Polpo Founder Set to Take a Chance With Meatballs

Low-cost Covent Garden operation aims to bring street food out of the truck and into the takeaway.

Photo: Paul Winch-Furness

Polpo's classic beef & pork meatballs

Photographer: Paul Winch-Furness

Meatballs are making a bid for freedom.

Russell Norman, the restaurateur who shook up London dining when he opened New York-style no-reservations restaurant Polpo in 2009, is opening his 10th venue, and this time it's a meatball shop.

Norman and his business partner Richard Beatty are backing Jez Felwick, who has spent the past four years serving food from his truck the Lawn Ranger. The Bowler is scheduled to open on Oct. 7 at Seven Dials, Covent Garden.

"Meatballs are the classic, ultimate blue-collar food," said Norman said, who already serves meatballs at Polpo.

"They aren't refined at all and foods that aren’t fancy pants and aren’t too clever for themselves are the sort that appeal to me. Meatballs are right at the top of that pile."

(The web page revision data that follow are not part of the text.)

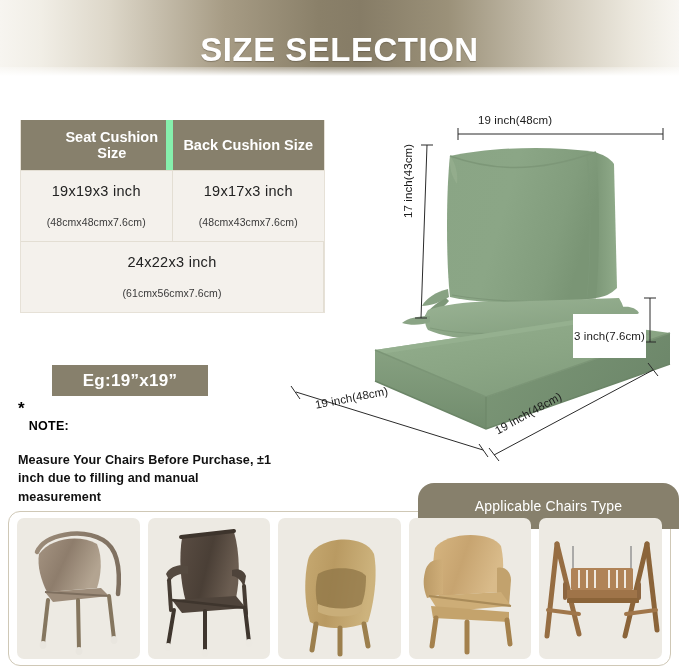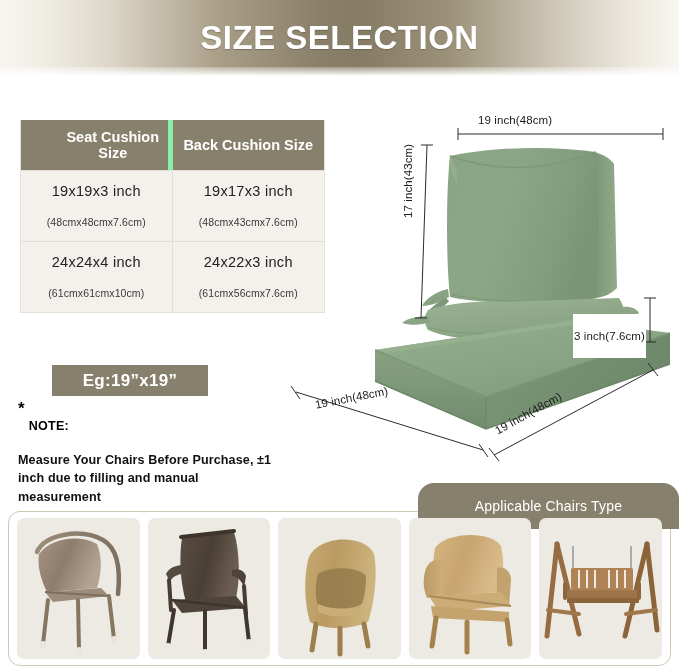--- a/index.html
+++ b/index.html
@@ -26,7 +26,7 @@
     overflow: hidden;
   }
   #banner-title {
-    position: absolute; left: 0; top: 4px;
+    position: absolute; left: 0; top: 16px;
     width: 679px; height: 68px;
     display: flex; align-items: center; justify-content: center;
     font-size: 33px; font-weight: bold;

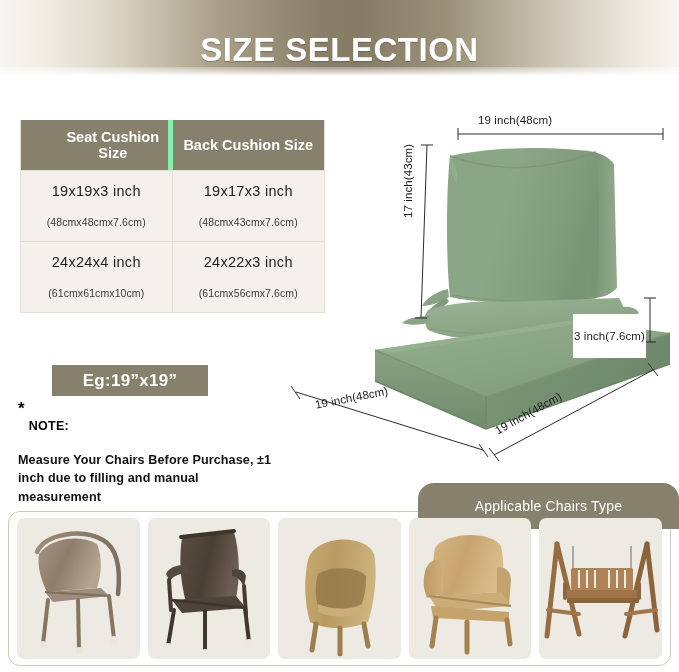--- a/index.html
+++ b/index.html
@@ -62,7 +62,7 @@
     line-height: 1.12;
     padding: 0 4px;
   }
-  .t-head > div:first-child { border-right: 5px solid #86efac; padding-left: 41px; }
+  .t-head > div:first-child { border-right: 7px solid #86efac; padding-left: 41px; }
   .t-row {
     display: flex; flex: 1 1 0;
     border-top: 1px solid #e3ded3;

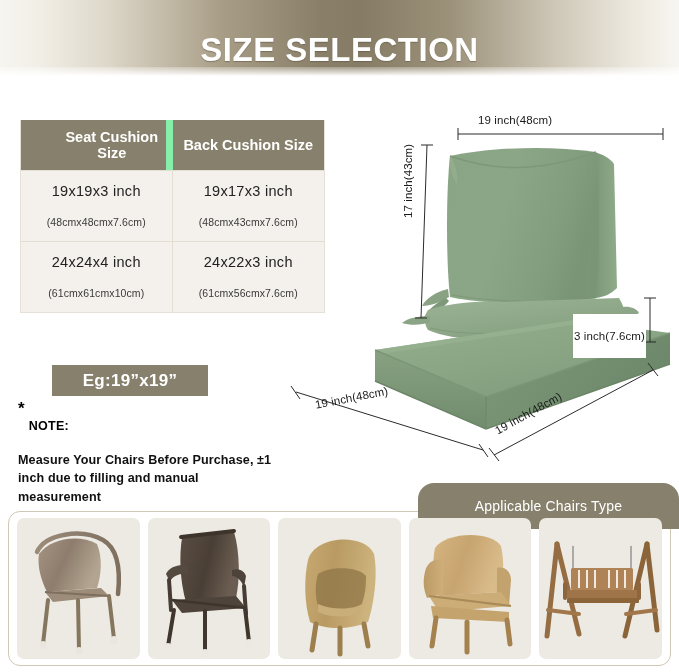--- a/index.html
+++ b/index.html
@@ -209,10 +209,6 @@
 
 
   <div class="t-row">
-    <div class="t-cell">
-      <span class="c-in">24x24x4 inch</span>
-      <span class="c-cm">(61cmx61cmx10cm)</span>
-    </div>
     <div class="t-cell">
       <span class="c-in">24x22x3 inch</span>
       <span class="c-cm">(61cmx56cmx7.6cm)</span>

The Bowler will serve breakfast, lunch and dinner. It won't be large – there will be about 10 seats indoors and as many as 20 outside for those who want more than just a takeaway. Prices will range from about £3.99 ($6.20) to £7.99 for a box of food. Beer and wine will also be available.

"We are competing against people with very low overheads who are churning out excellent quality food at very low prices," Norman said. "We are drawing on the disposable takeaway model."

"Look at Savage Salads, for example. They’ve always got 20 people waiting five, 10, sometimes 15 minutes. And if people are willing to do that because it's good quality and inexpensive, then we have to compete with those people." 

Jez Felwick, street-food entrepreneur, left, poses for a photograph with Russell Norman, restaurateur, in Polpo, London.
Jez Felwick, street-food entrepreneur, left, poses for a photograph with Russell Norman, restaurateur, in Polpo, London.
Photographer: Richard Vines/Bloomberg

The popularity of street food in London has led to a migration toward restaurants from food trucks and market stalls. Among the most popular is Bao, a popular Soho snack bar serving Taiwanese buns that first found favor at Netil Market, Hackney.

Felwick started cooking when he was a student before studying at the Ballymaloe Cookery School in Ireland and then deciding to start his own business.

"We hit the wave as the street-food thing was getting going in London," he said.

When he met Norman at a garden party conversation quickly turned to meatballs, and the possibility of a tie-up that took street food into a bricks-and-mortar takeaway.

Beatty and Norman have opened Mishkin's, Spuntino, Ape & Bird and Polpetto, as well as branches of Polpo over the past four years. Two more Polpo outlets are planned for this year, in Brighton and Lewisham, south London.